Федя вскочил, пошел по комнате той щеголеватой, особенной поступью, какою выступает известная «коза» около ручного медведя, и запел: «Как у наших у ворот…»
У подъезда раздался стук беговых дрожек, и через несколько мгновений вошел в комнату старик высокого росту, плечистый и плотный, однодворец Овсяников… Но Овсяников такое замечательное и оригинальное лицо, что мы, с позволения читателя, поговорим о нем в другом отрывке.
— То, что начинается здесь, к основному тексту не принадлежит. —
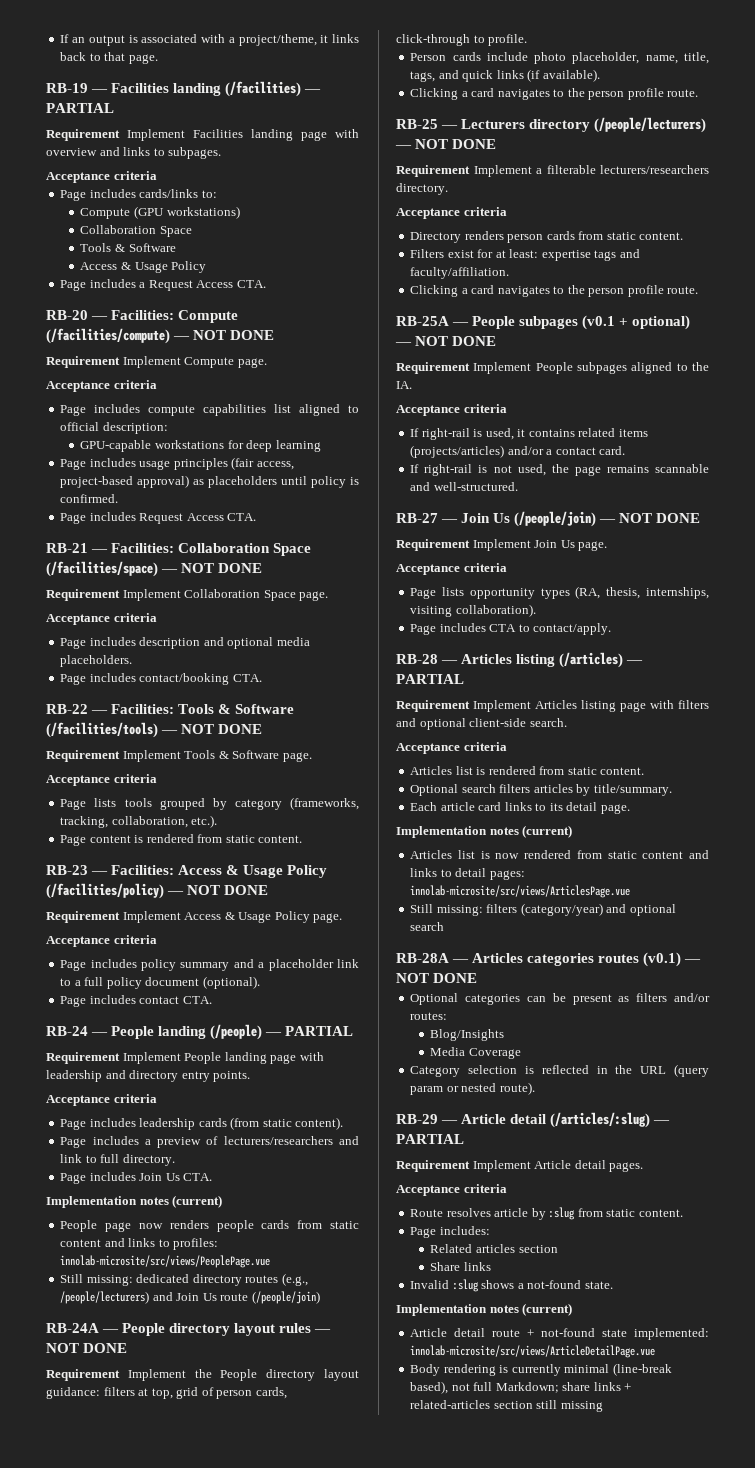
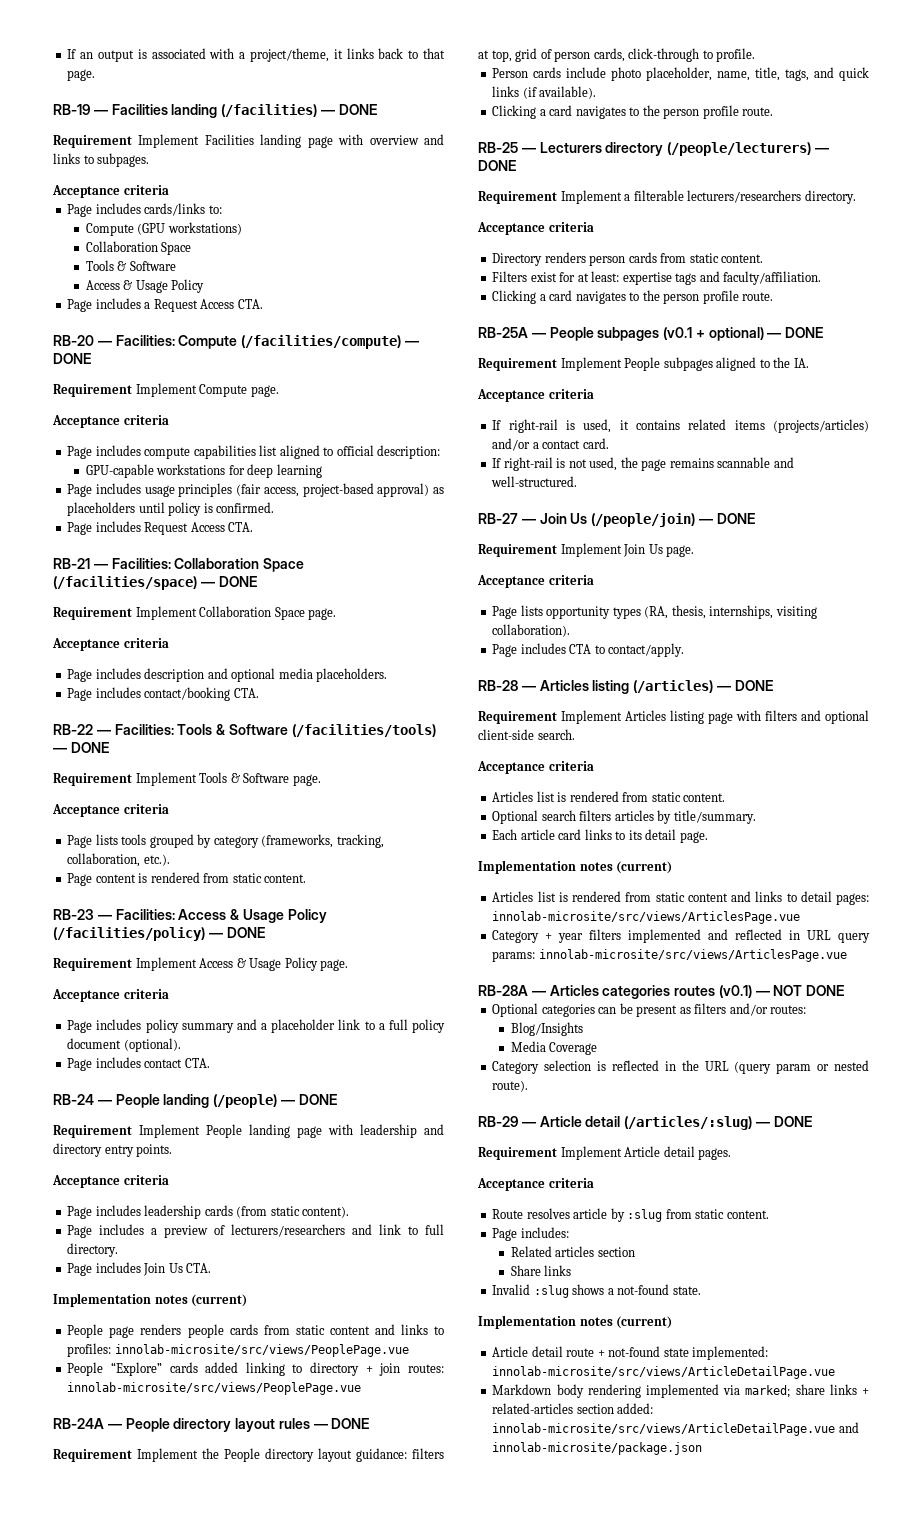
- RB-19 — Facilities landing (/facilities) — PARTIAL
+ RB-19 — Facilities landing (/facilities) — DONE
- RB-20 — Facilities: Compute (/facilities/compute) — NOT DONE
+ RB-20 — Facilities: Compute (/facilities/compute) — DONE
- RB-21 — Facilities: Collaboration Space (/facilities/space) — NOT DONE
+ RB-21 — Facilities: Collaboration Space (/facilities/space) — DONE
- RB-22 — Facilities: Tools & Software (/facilities/tools) — NOT DONE
+ RB-22 — Facilities: Tools & Software (/facilities/tools) — DONE
- RB-23 — Facilities: Access & Usage Policy (/facilities/policy) — NOT DONE
+ RB-23 — Facilities: Access & Usage Policy (/facilities/policy) — DONE
- RB-24 — People landing (/people) — PARTIAL
+ RB-24 — People landing (/people) — DONE
- People page now renders people cards from static content and links to profiles: innolab-microsite/src/views/PeoplePage.vue
+ People page renders people cards from static content and links to profiles: innolab-microsite/src/views/PeoplePage.vue
- Still missing: dedicated directory routes (e.g., /people/lecturers) and Join Us route (/people/join)
+ People “Explore” cards added linking to directory + join routes: innolab-microsite/src/views/PeoplePage.vue
- RB-24A — People directory layout rules — NOT DONE
+ RB-24A — People directory layout rules — DONE
- RB-25 — Lecturers directory (/people/lecturers) — NOT DONE
+ RB-25 — Lecturers directory (/people/lecturers) — DONE
- RB-25A — People subpages (v0.1 + optional) — NOT DONE
+ RB-25A — People subpages (v0.1 + optional) — DONE
- RB-27 — Join Us (/people/join) — NOT DONE
+ RB-27 — Join Us (/people/join) — DONE
- RB-28 — Articles listing (/articles) — PARTIAL
+ RB-28 — Articles listing (/articles) — DONE
- Articles list is now rendered from static content and links to detail pages: innolab-microsite/src/views/ArticlesPage.vue
+ Articles list is rendered from static content and links to detail pages: innolab-microsite/src/views/ArticlesPage.vue
- Still missing: filters (category/year) and optional search
+ Category + year filters implemented and reflected in URL query params: innolab-microsite/src/views/ArticlesPage.vue
- RB-29 — Article detail (/articles/:slug) — PARTIAL
+ RB-29 — Article detail (/articles/:slug) — DONE
- Body rendering is currently minimal (line-break based), not full Markdown; share links + related-articles section still missing
+ Markdown body rendering implemented via marked; share links + related-articles section added: innolab-microsite/src/views/ArticleDetailPage.vue and innolab-microsite/package.json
А теперь я от себя прибавлю только то, что на другой же день мы с Ермолаем чем свет отправились на охоту, а с охоты домой, что через неделю я опять зашел к Радилову, но не застал ни его, ни Ольги дома, а через две недели узнал, что он внезапно исчез, бросил мать, уехал куда-то с своей золовкой. Вся губерния взволновалась и заговорила об этом происшествии, и я только тогда окончательно понял выражение Ольгина лица во время рассказа Радилова. Не одним состраданием дышало оно тогда: оно пылало также ревностью.
Перед моим отъездом из деревни я посетил старушку Радилову. Я нашел ее в гостиной; она играла с Федором Михеичем в дурачки.
— Имеете вы известие от вашего сына? — спросил я ее наконец.
Старушка заплакала. Я уже более не расспрашивал ее о Радилове.